Why be optimistic now? Academic training is designed to make us workaholics; the system depends on it. However, my old friends from grad school have turned around their health post-tenure in ways they assure me were impossible before. So, I believe that with tenure I can be a higher functioning workaholic.

This raises the issue, however, of the accessibility (not just the desirability) of academic jobs. My health is generally pretty good, and I live in a country with (still mostly) socialized medicine. If my struggles are in any way representative, then anyone with health or ability challenges may have their professional potential undermined by the rigours, no tortures, of the educational and employment system. (And all this stands without even beginning to address how sessional or adjunct faculty are exploited.)

Philosophy and science careers may not be attractive to women or other marginalized people because of the various ways we are given the cold shoulder. Yet, perhaps more than that social discomfort, however, we need to consider people's health. More than concerning ourselves with individual people, we need to consider how to make academic life more healthy.


Noumena said...

In my six years of graduate school, I've gotten the impression that a huge percentage of young philosophers are serious insomniacs. I had a roommate who only slept on weekends. A junior faculty member slept sporadically -- and usually on a cot in his office -- for six months before his tenure review. And numerous complaints of acute insomnia. I'm not currently suffering, but only because I almost never stay up later than 12:30, don't work after 10, and don't drink caffeine after 5 in the afternoon.

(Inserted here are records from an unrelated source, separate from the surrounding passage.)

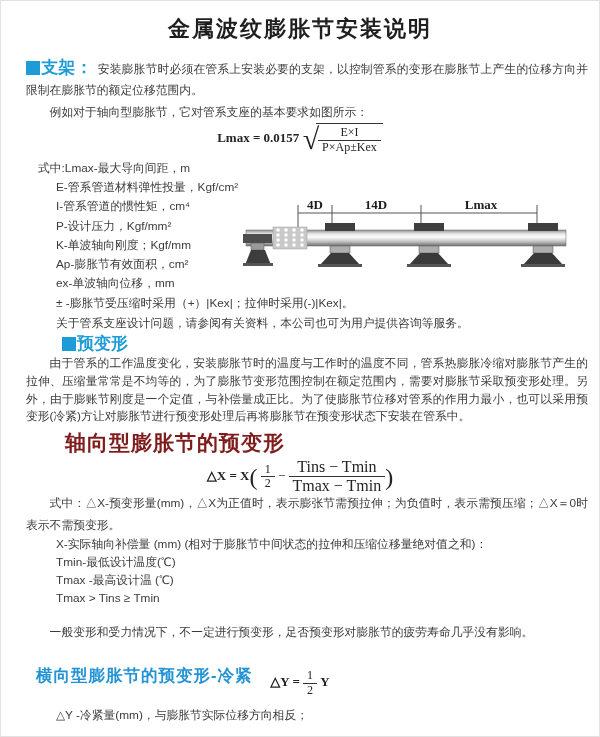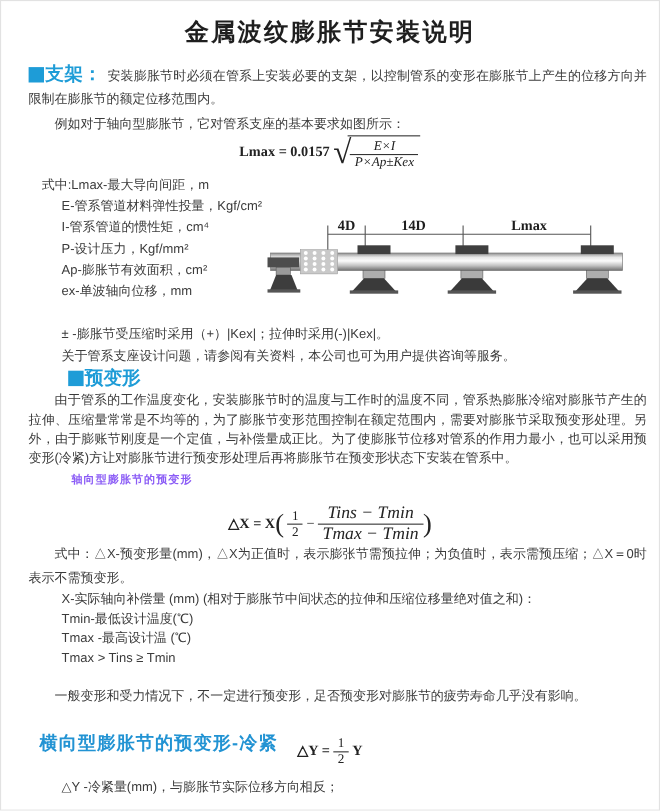"E×I" .frac.ital .num, .frac.ital .den { font-style: italic -> none }
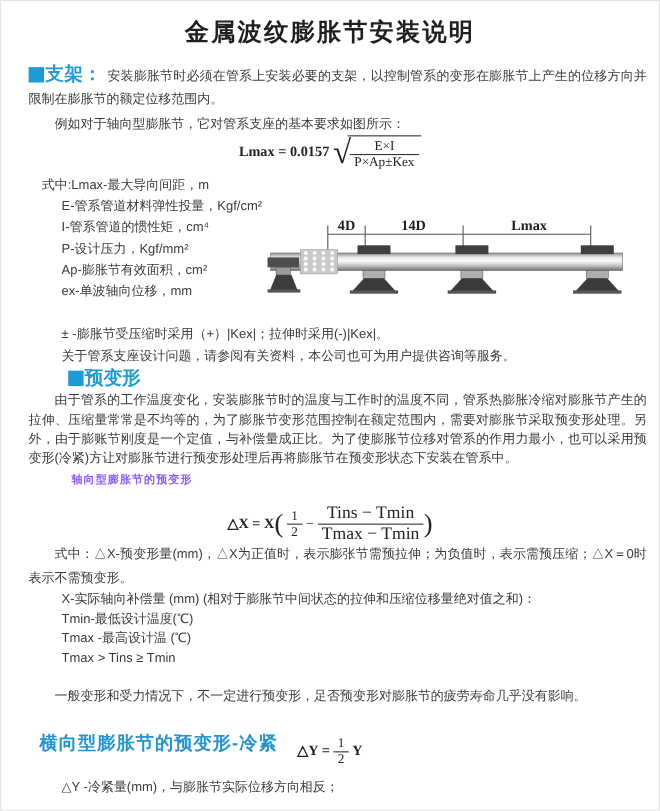"K-单波轴向刚度；Kgf/mm" div.ind { html: none -> <div>K-单波轴向刚度；Kgf/mm</div> }
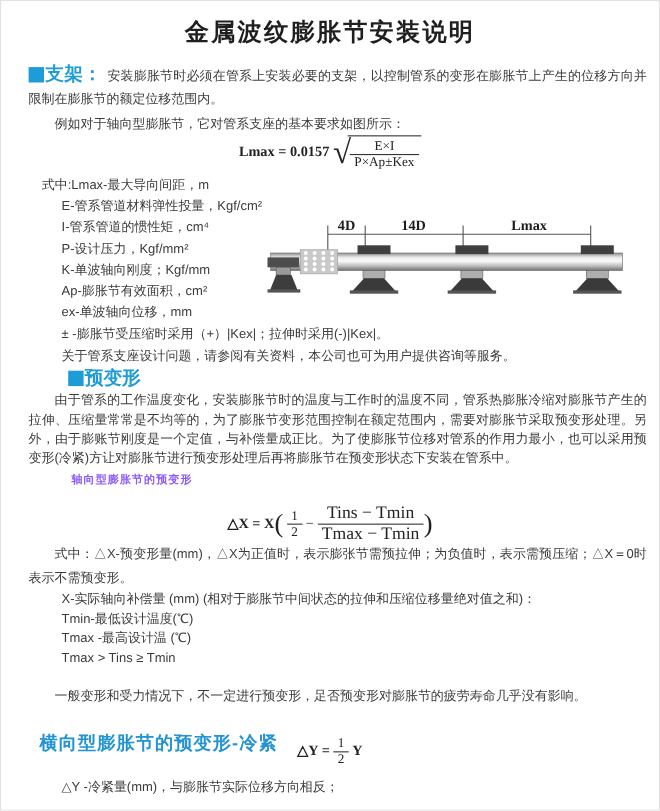"轴向型膨胀节的预变形" .sub-head-teal { color: #8b5cf6 -> #7f1d1d; font-size: 10px -> 21px }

My pet theory is that it's a combination of workaholism and uncertainty. Every philosophy grad student I know -- male or female -- has some degree or another of imposter syndrome. And, at most stages of a young academic's career, it's easy to suddenly get tossed out on the street: you can fail your oral exam or comps (or whatever tests your grad programme has), you can fail to sufficiently impress a hiring committee, you can fail to get an article accepted by a prestigious journal, you can fail to be recommended for tenure, and so on. Put these two together and you have a community of young philosophers who all constantly feel like they're six months away from moving back in with mom and dad, a 30(+/- 5)-year-old failure.

That seems to be a mental health aspect, and of course it interacts with the bodily health aspect you point out: you don't maintain your bodily health when you're depressed, for example, so then you feel worse, which makes the depression worse, and so on.

Evelyn Brister said...

Congratulations, Cate!

I agree with Noumena. I can be assured of sleeping well only if I make time for a run. It's nice that the mental benefits come alongside the good sleep and the physical benefits. But the irony is that I'm likely to skip it precisely when I need it the most-when deadlines loom or meetings crowd my schedule.

Khadimir said...


Same here, Noumena. As a doctoral student at a poor university in a marginal field, anxiety is the order of the day. The rate of alcoholism and psychotropic drug use (both medical and not) is very high here. One of our (former) students was also a coke dealer.... I've not had those problems in my own case, but have had anxiety-related health deterioration.

Rather than running, Dr. Brister, I've taken up competitive soccer. Running in straight lines gets too boring....

Noumena said...

Whoops! I forgot to include my congratulations in my earlier comment.

And, wow, Khadimir. I suspect that my colleagues drink a little too much (to the extent that that's a coherent idea), but the hardest illegal drug anyone regularly uses here is pot. I imagine most university administrators wouldn't care about unhealthy, insomniac grad students. But what if they knew there was a substance abuse epidemic? Has your graduate student union tried to approach the administration about the problem?